Exercise ▸ The reply must consist of one number: how many lines of the data include the word "extranjeros".

===== Provided entries =====

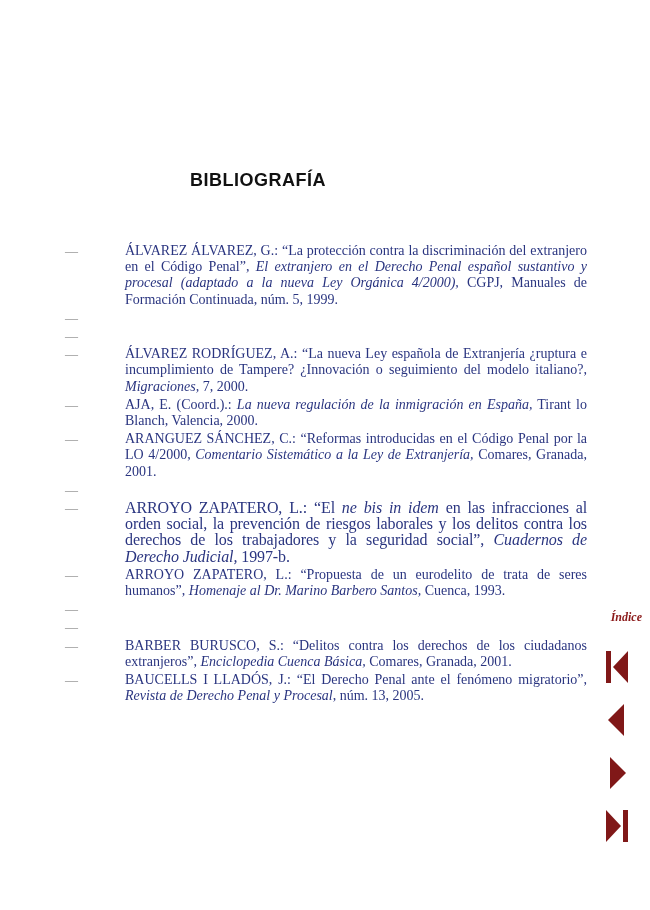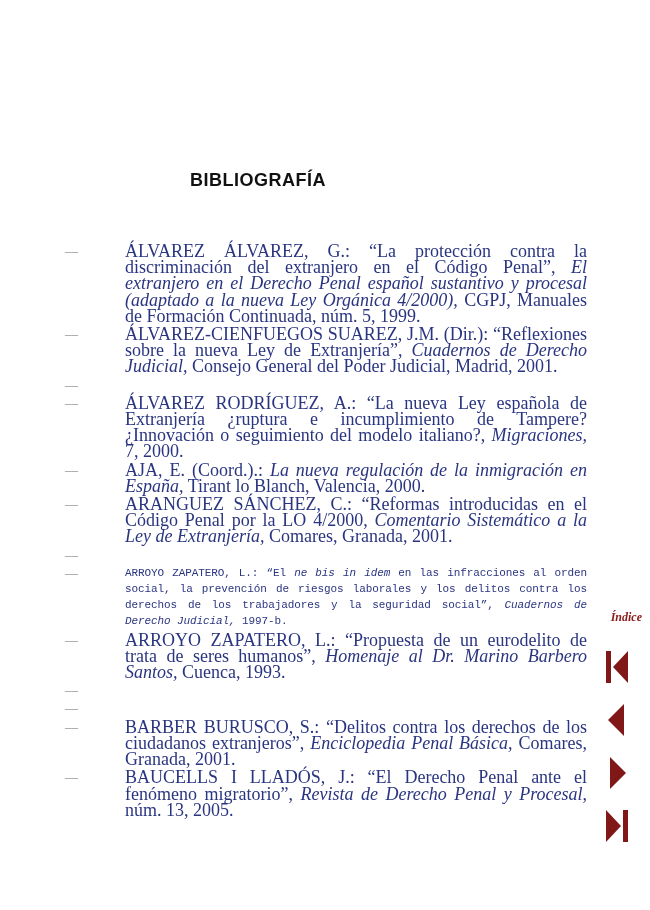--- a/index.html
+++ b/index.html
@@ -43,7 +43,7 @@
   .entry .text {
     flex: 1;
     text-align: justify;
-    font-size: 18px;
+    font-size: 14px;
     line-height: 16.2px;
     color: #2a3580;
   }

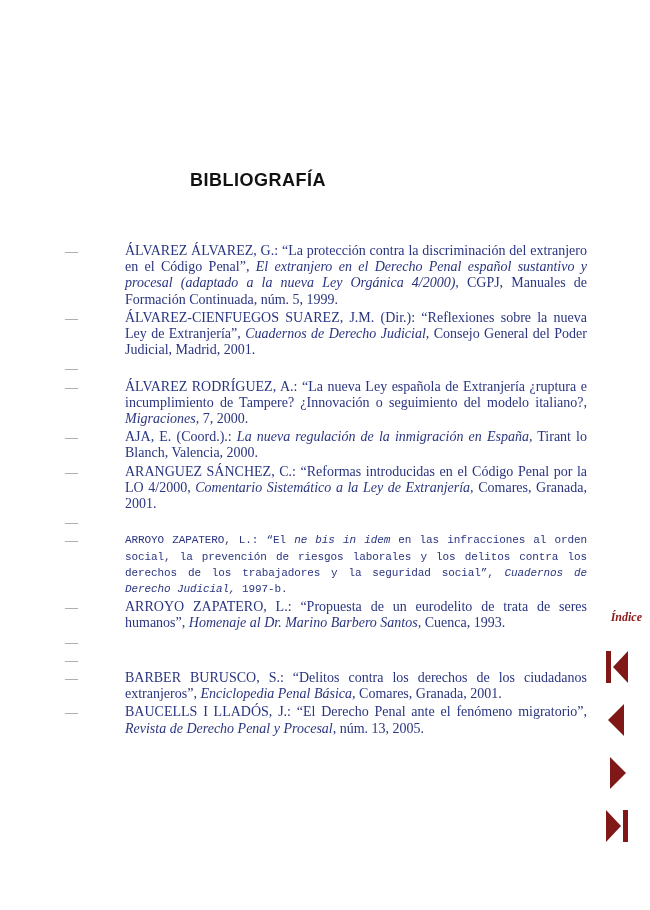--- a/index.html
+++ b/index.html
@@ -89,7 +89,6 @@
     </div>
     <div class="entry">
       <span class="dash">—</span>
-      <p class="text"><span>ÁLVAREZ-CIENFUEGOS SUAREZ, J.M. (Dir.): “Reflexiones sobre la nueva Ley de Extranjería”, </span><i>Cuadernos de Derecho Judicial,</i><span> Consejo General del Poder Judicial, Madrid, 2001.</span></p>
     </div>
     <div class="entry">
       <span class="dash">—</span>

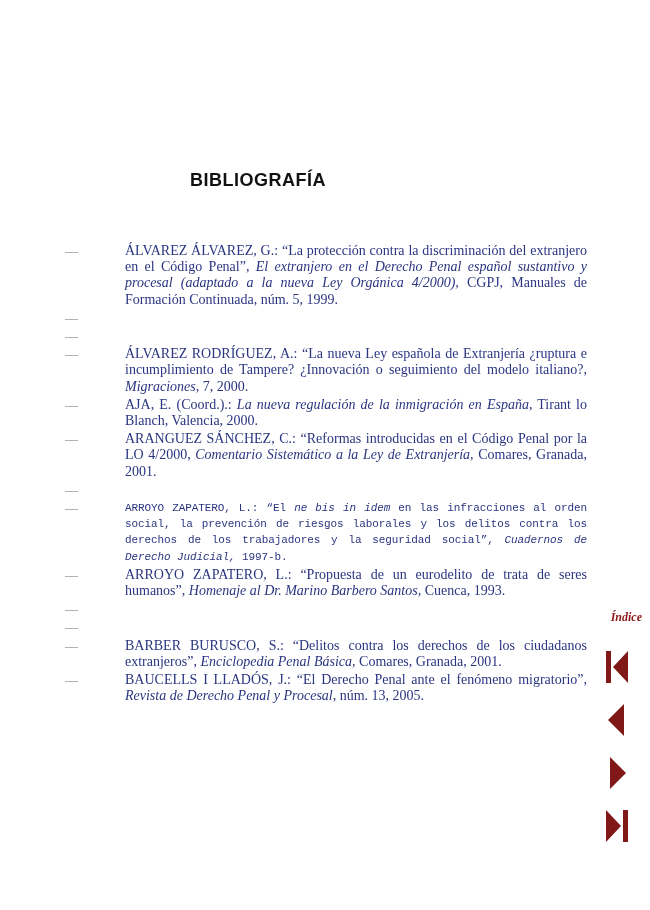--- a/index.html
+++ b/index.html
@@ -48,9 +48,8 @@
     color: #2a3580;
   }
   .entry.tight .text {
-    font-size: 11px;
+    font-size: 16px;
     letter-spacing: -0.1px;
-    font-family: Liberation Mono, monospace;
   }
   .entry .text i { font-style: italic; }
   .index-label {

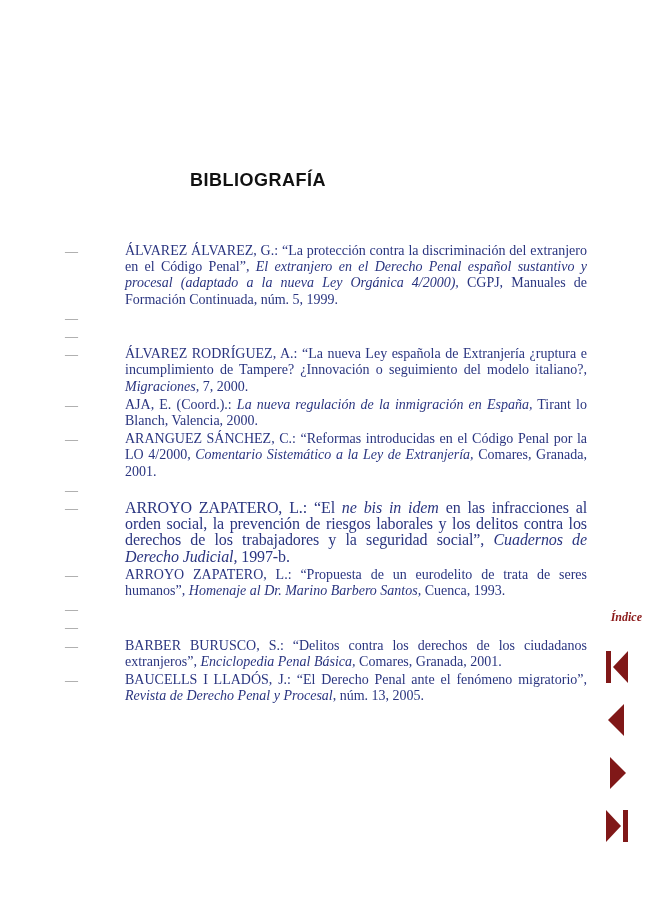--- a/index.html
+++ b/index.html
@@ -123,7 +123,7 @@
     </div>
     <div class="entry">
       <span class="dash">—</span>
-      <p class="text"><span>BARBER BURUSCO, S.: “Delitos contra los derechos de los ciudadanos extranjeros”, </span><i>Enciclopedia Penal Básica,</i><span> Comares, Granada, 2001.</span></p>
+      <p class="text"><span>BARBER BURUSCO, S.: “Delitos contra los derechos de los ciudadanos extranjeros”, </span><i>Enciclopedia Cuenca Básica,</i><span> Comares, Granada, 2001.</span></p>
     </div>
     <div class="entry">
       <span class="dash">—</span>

=====
===== Provided entries =====

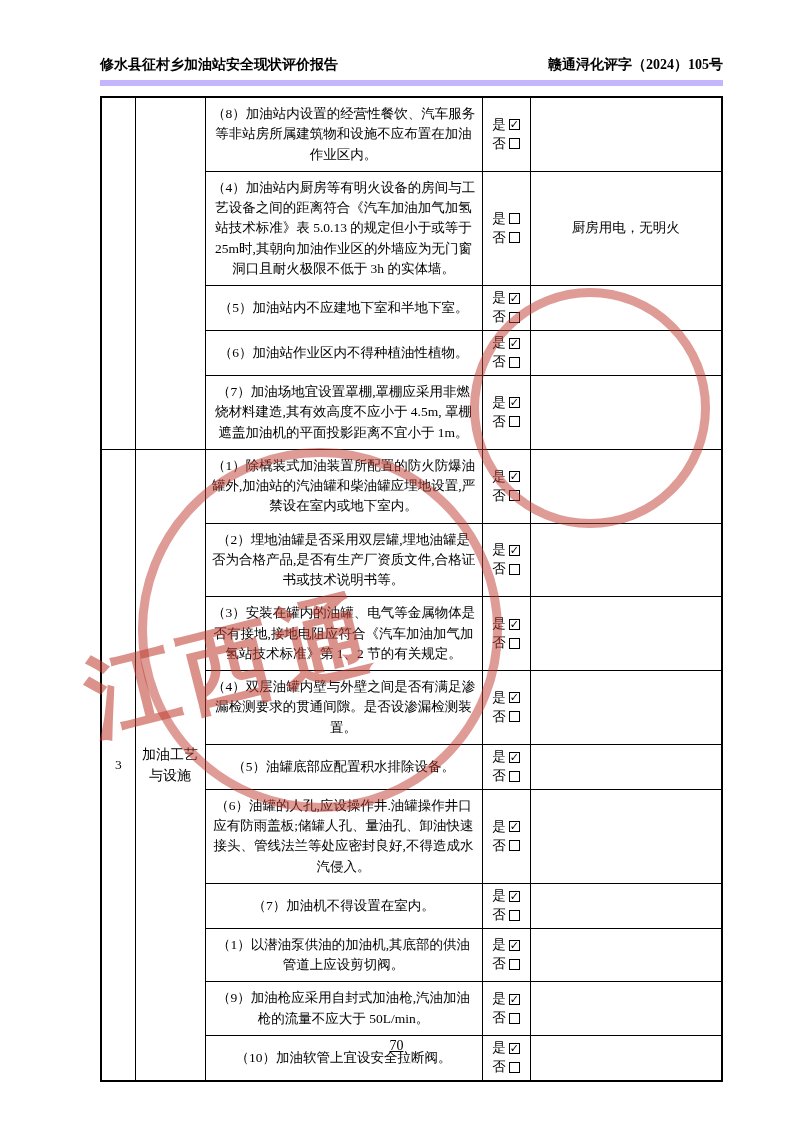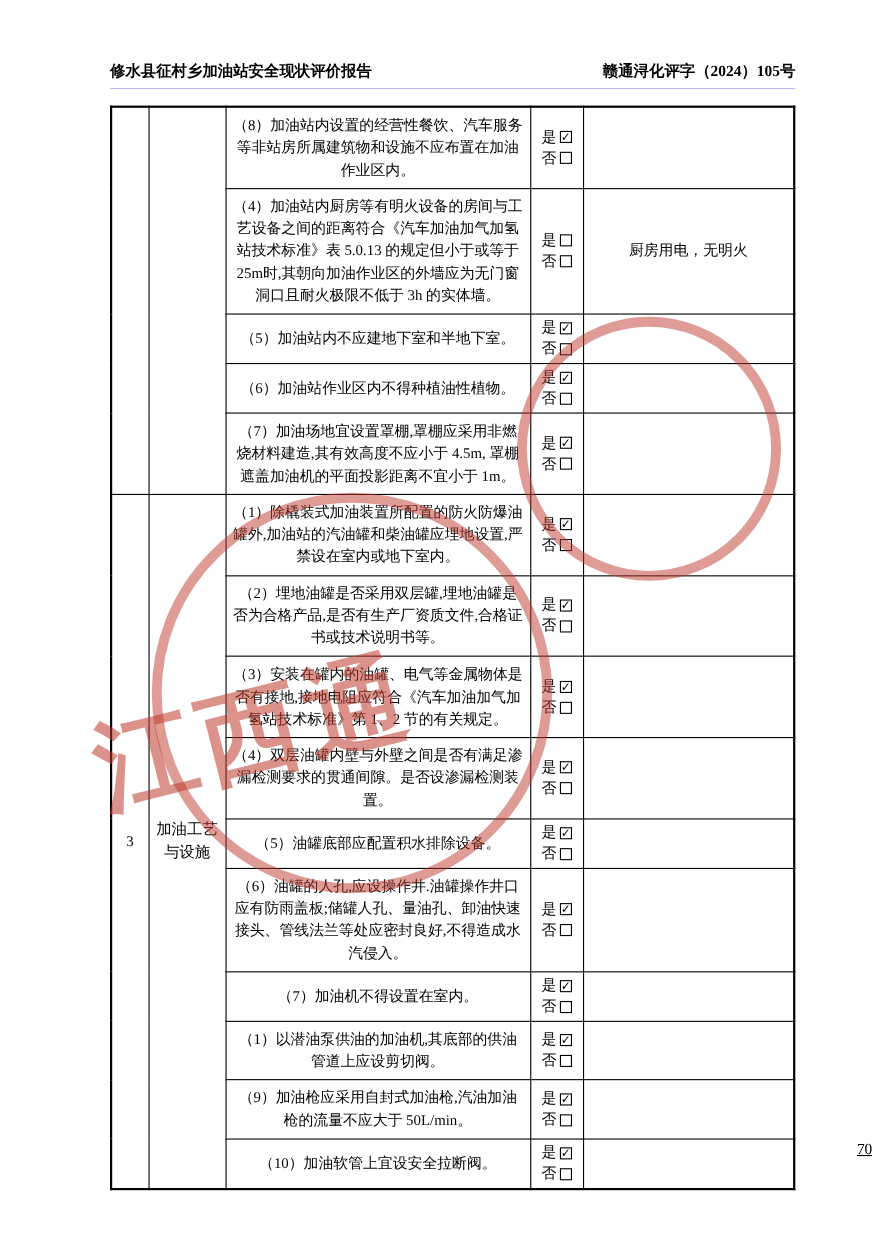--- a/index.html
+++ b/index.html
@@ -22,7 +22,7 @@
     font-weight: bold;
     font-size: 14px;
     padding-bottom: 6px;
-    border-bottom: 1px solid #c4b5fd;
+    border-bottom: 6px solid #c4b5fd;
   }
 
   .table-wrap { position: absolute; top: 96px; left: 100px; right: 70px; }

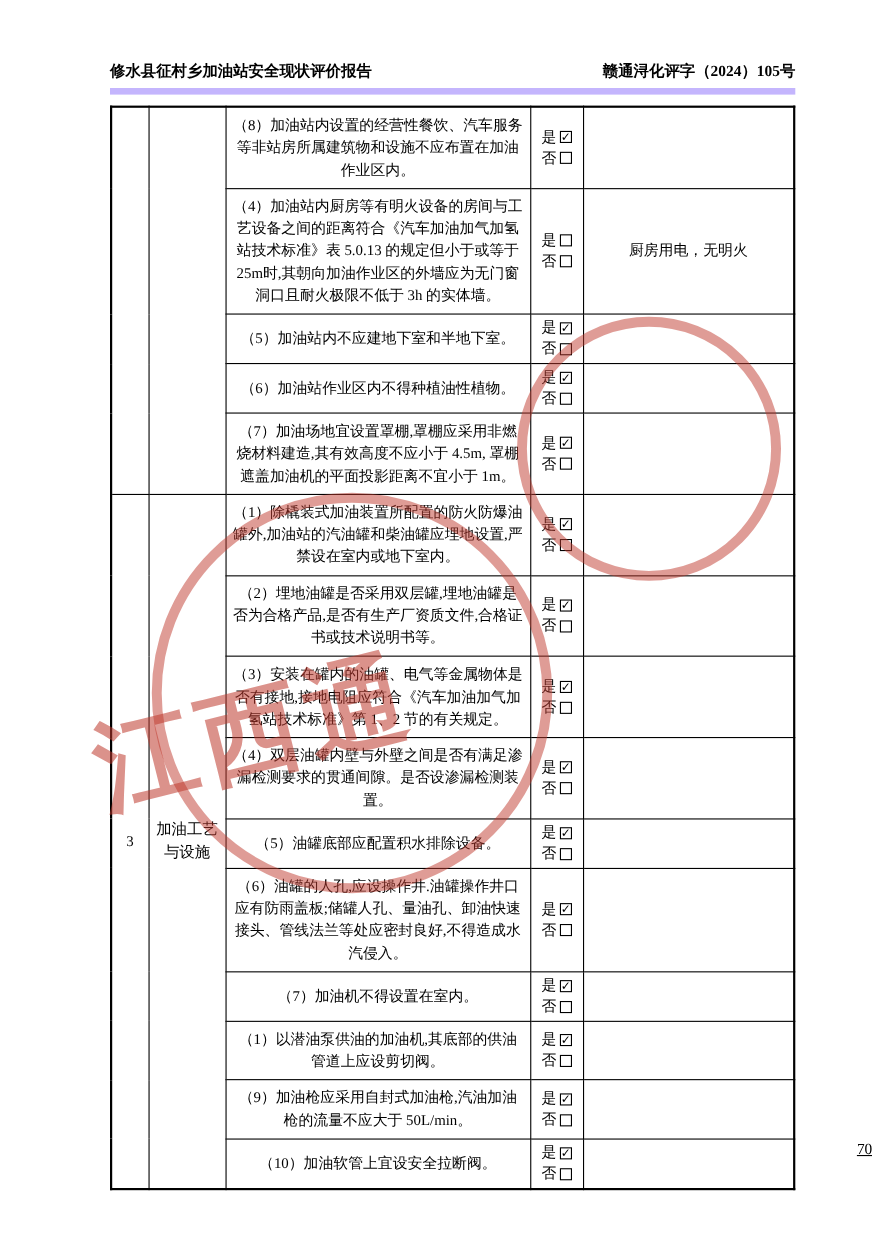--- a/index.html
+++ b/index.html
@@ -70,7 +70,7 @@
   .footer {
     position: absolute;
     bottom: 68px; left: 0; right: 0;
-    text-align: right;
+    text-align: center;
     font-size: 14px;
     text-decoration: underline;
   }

=====

Exercise output ▸ 2